HeadlinesBriefing favicon HeadlinesBriefing.com

OpenAI's MRC Protocol Boosts Supercomputer Networking for AI Training

Hacker News •
×

OpenAI has released MRC (Multipath Reliable Connection), a new networking protocol developed with AMD, Broadcom, Intel, Microsoft, and NVIDIA. The protocol dramatically improves GPU-to-GPU data transfer in large AI training clusters. MRC is already deployed across OpenAI's NVIDIA GB200 supercomputers and Microsoft Fairwater systems, including Oracle Cloud Infrastructure in Abilene, Texas.

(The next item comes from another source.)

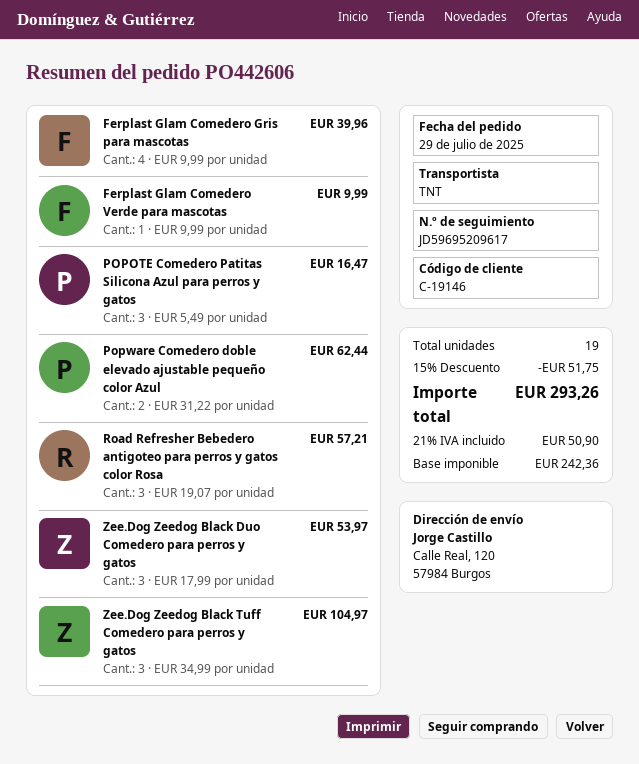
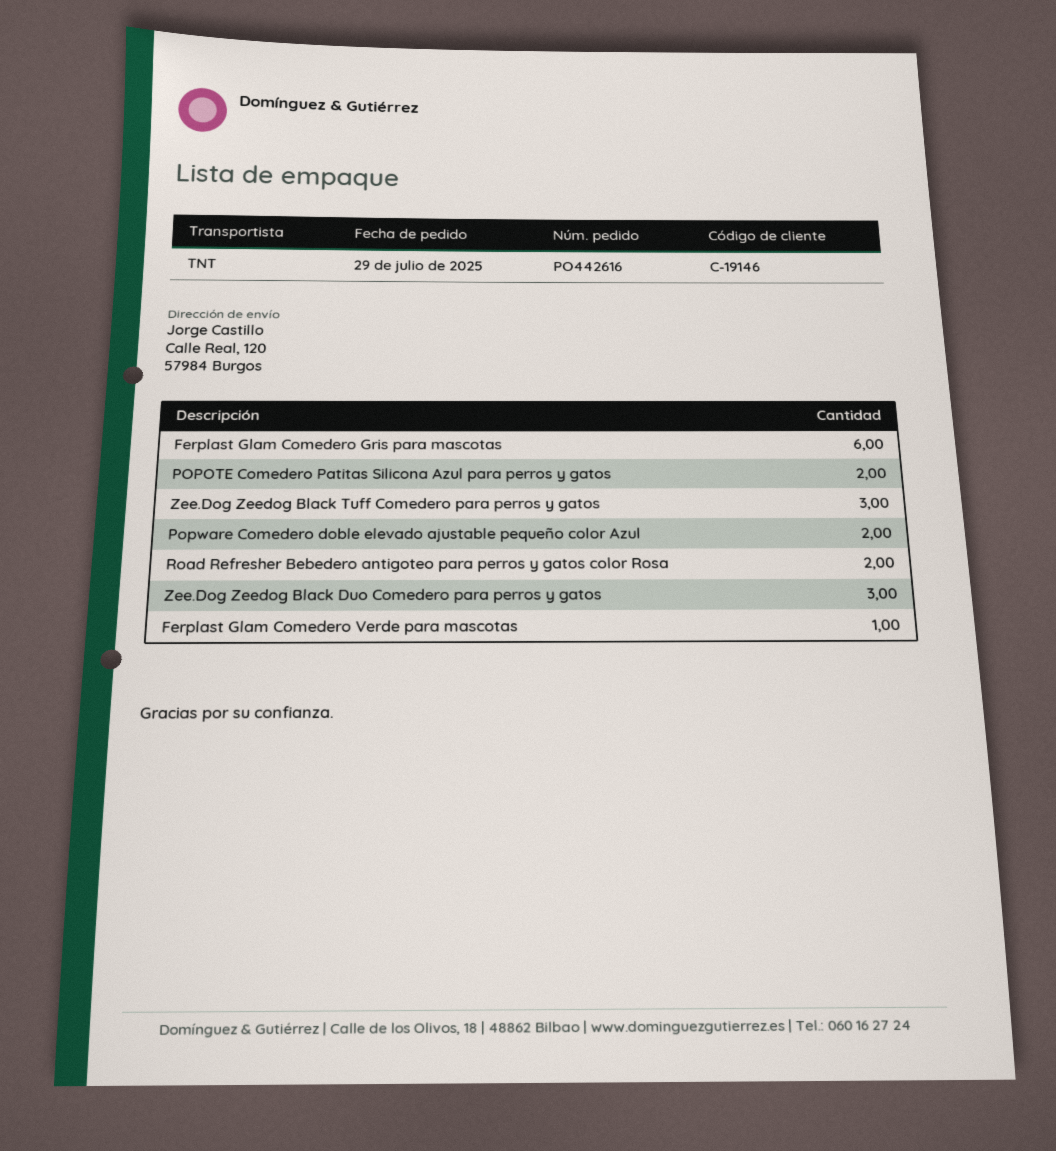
order number: PO442606 -> PO442616
Ferplast Glam Comedero Gris para mascotas: 4 -> 6
POPOTE Comedero Patitas Silicona Azul para perros y gatos: 3 -> 2
Road Refresher Bebedero antigoteo para perros y gatos color Rosa: 3 -> 2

The protocol tackles a critical bottleneck in frontier AI training: network congestion and failures can ripple through entire jobs, leaving GPUs idle. MRC enables multi-plane networks that connect over 100,000 GPUs using just two tiers of switches, cutting power consumption and failure points. It sprays packets across hundreds of paths simultaneously, preventing congestion hotspots that typically slow down synchronous training jobs.

OpenAI released MRC through the Open Compute Project to establish shared infrastructure standards that benefit the broader AI ecosystem. The protocol extends RDMA over Converged Ethernet (RoCE) with SRv6-based source routing, building on techniques from the Ultra Ethernet Consortium. A detailed paper, "Resilient AI Supercomputer Networking using MRC and SRv6," accompanies the specification release.

This networking advancement directly supports OpenAI's Stargate initiative, which aims to build massive AI compute infrastructure. The protocol has already trained multiple OpenAI models using NVIDIA and Broadcom hardware, demonstrating practical real-world performance improvements for frontier AI systems.